Required action.
Work through the data line by line, gathering every line that has the word "none".

Stored data.
=== Section Start ===

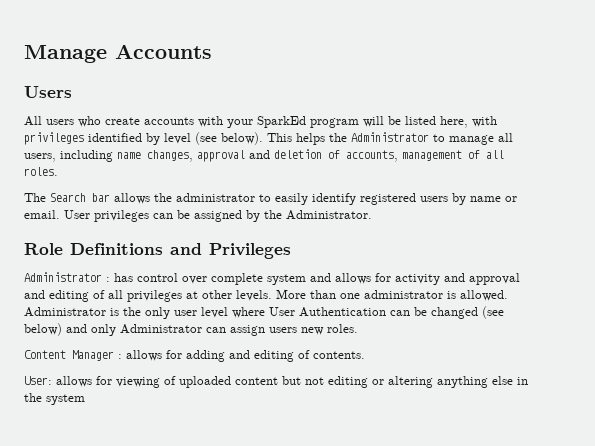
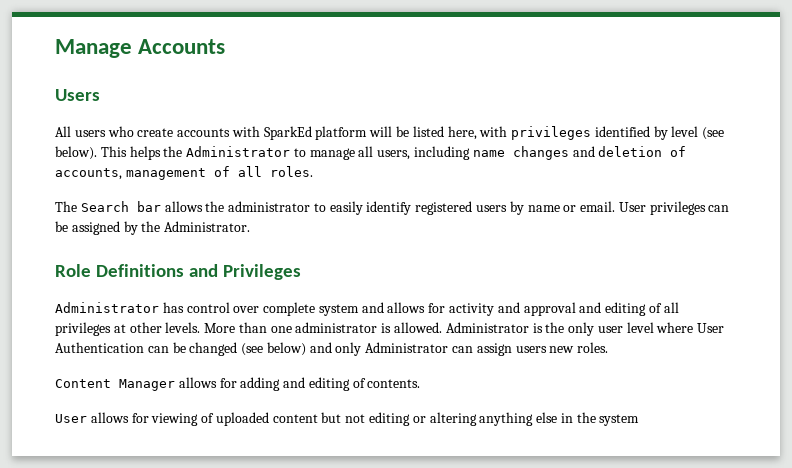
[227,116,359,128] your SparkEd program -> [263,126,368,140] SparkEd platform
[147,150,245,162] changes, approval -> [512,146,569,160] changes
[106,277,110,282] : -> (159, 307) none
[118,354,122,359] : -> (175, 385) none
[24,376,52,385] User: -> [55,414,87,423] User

=== Section End ===
=== Section Start ===

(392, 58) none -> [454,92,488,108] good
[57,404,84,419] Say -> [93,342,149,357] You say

=== Section End ===

Result for this exercise.
[106,277,110,282] : -> (159, 307) none
[118,354,122,359] : -> (175, 385) none
(392, 58) none -> [454,92,488,108] good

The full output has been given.